Gubernur SDK Ultimatum 13 Perusahaan Sawit: Naikkan Harga TBS atau Siap Hadapi Sanksi Pencabutan Izin
Mamuju – sandeqnews.id – Gubernur Sulawesi Barat Suhardi Duka memanggil perwakilan 13 perusahaan pabrik kelapa sawit yang beroperasi di daerahnya. Pertemuan yang berlangsung di Kantor Gubernur pada Rabu (3/6/2026) ini membahas penurunan harga Tandan Buah Segar (TBS) pasca diberlakukannya kebijakan ekspor satu pintu per 1 Juni 2026.
Data menunjukkan harga TBS saat ini berkisar antara Rp2.070 hingga Rp2.450 per kilogram. Angka ini jauh lebih rendah dibandingkan sebelumnya yang mencapai Rp2.600 hingga Rp3.000 per kilogram. Gubernur menilai penetapan harga tersebut tidak wajar, karena tidak sejalan dengan harga minyak sawit mentah di pasar dunia yang masih relatif stabil.
Ia meminta perwakilan perusahaan menyampaikan hal ini kepada manajemen pusat masing-masing. Menurutnya, penurunan harga yang terjadi tidak memiliki dasar yang jelas jika dilihat dari kondisi pasar global. Gubernur juga menegaskan akan terus memantau perkembangan harga secara langsung dan melaporkannya ke pemerintah pusat.
“Kalau harga tidak segera berubah dan ada perintah dari pusat, saya siap mencabut izin operasinya.
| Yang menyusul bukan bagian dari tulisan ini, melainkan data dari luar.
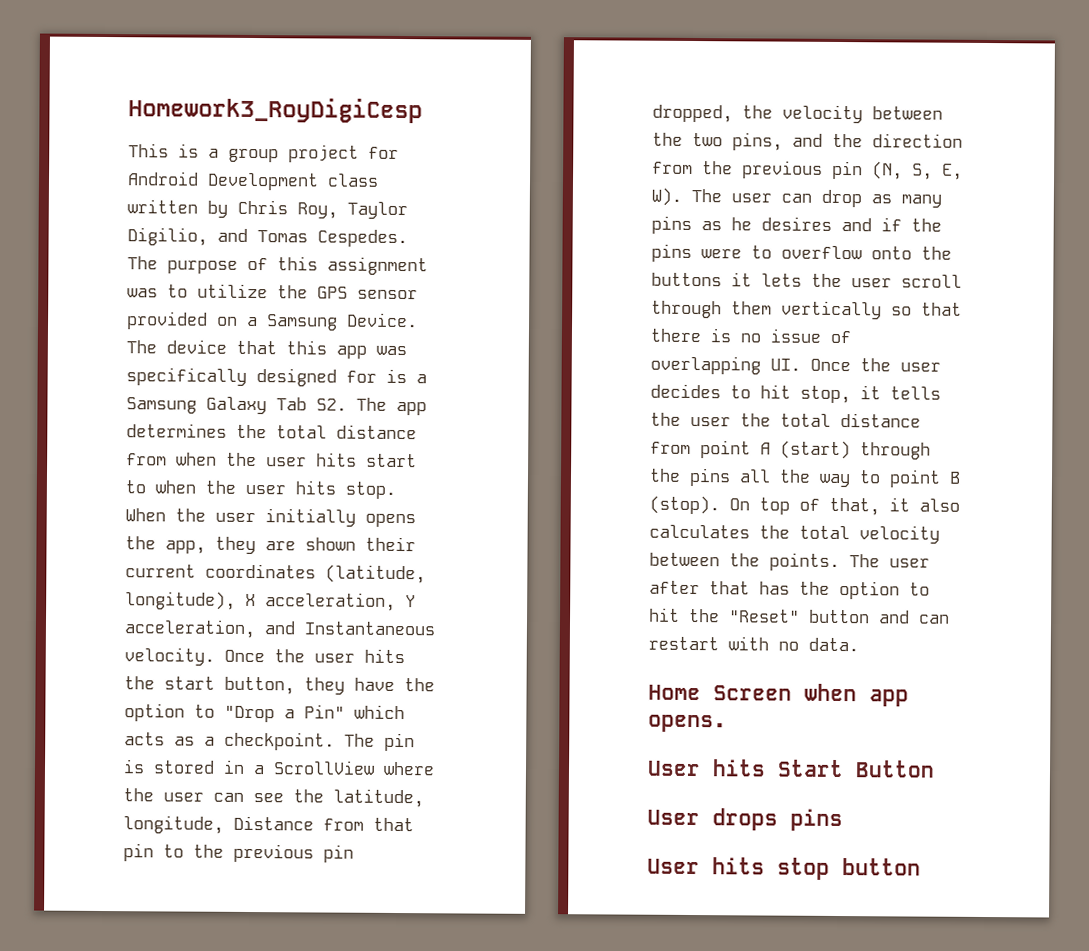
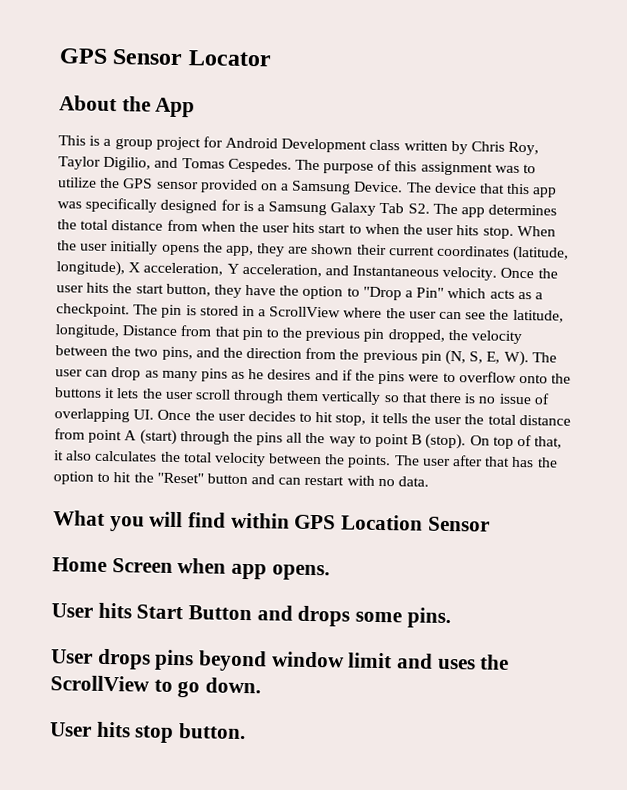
- Homework3_RoyDigiCesp
+ GPS Sensor Locator
+ About the App
+ What you will find within GPS Location Sensor
- User hits Start Button
+ User hits Start Button and drops some pins.
- User drops pins
+ User drops pins beyond window limit and uses the ScrollView to go down.
- User hits stop button
+ User hits stop button.

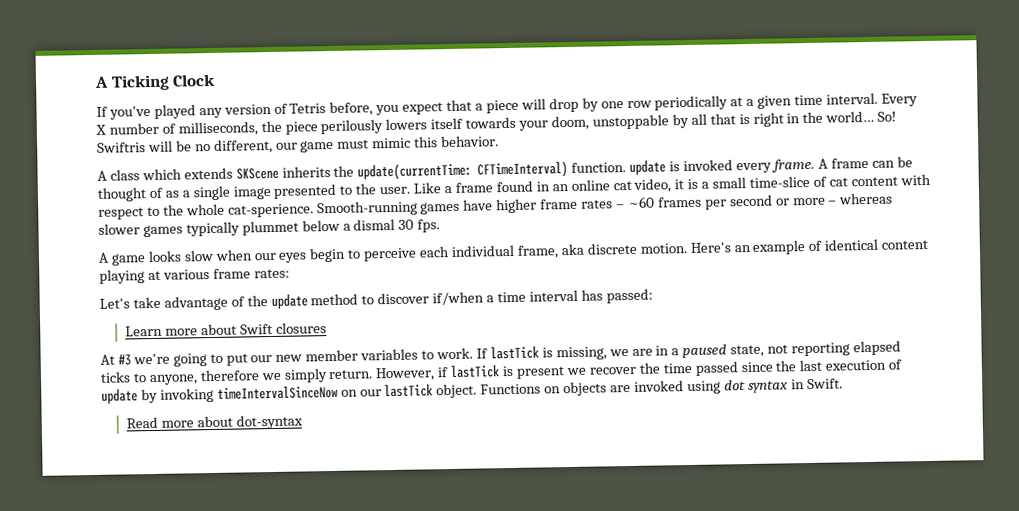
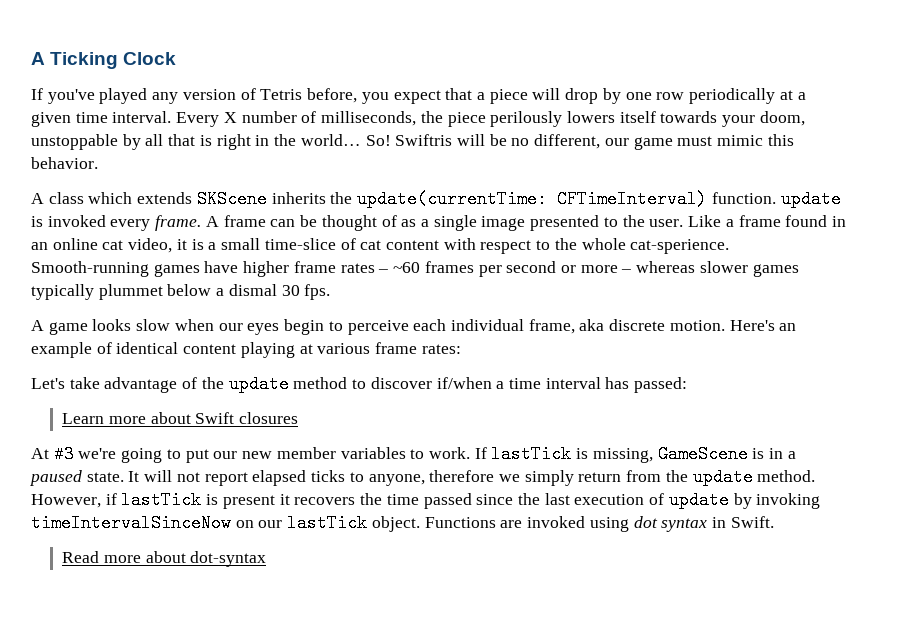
- If lastTick is missing, we are in a paused state, not reporting elapsed ticks to anyone, therefore we simply return.
+ If lastTick is missing, GameScene is in a paused state. It will not report elapsed ticks to anyone, therefore we simply return from the update method.
- However, if lastTick is present we recover the time passed since the last execution of update by invoking timeIntervalSinceNow on our lastTick object.
+ However, if lastTick is present it recovers the time passed since the last execution of update by invoking timeIntervalSinceNow on our lastTick object.
- Functions on objects are invoked using dot syntax in Swift.
+ Functions are invoked using dot syntax in Swift.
Saya harus tunduk pada aturan pemerintah, tapi juga tidak bisa membiarkan rakyat dirugikan,” tegasnya. Ia memahami risiko jika perusahaan berhenti beroperasi, karena akan berdampak pada terhentinya pembelian hasil panen petani.
Gubernur menegaskan memiliki tanggung jawab ganda: melindungi keberlangsungan investasi sekaligus menjaga kesejahteraan masyarakat. Ia menekankan bahwa harus ada titik temu yang adil, di mana pengusaha tetap berjalan dan petani mendapatkan harga yang layak untuk hasil kerjanya.
Dijelaskan pula bahwa sejak 1 Juni lalu, kegiatan ekspor masih dilakukan perusahaan namun berada di bawah pengawasan Danantara Sumberdaya Indonesia. Rencananya, pengelolaan penuh akan beralih ke lembaga tersebut mulai Januari 2027. Sebagai tindak lanjut, seluruh perusahaan diminta segera menyampaikan pesan ini kepada pimpinan di pusat agar dilakukan peninjauan ulang terhadap harga pembelian TBS.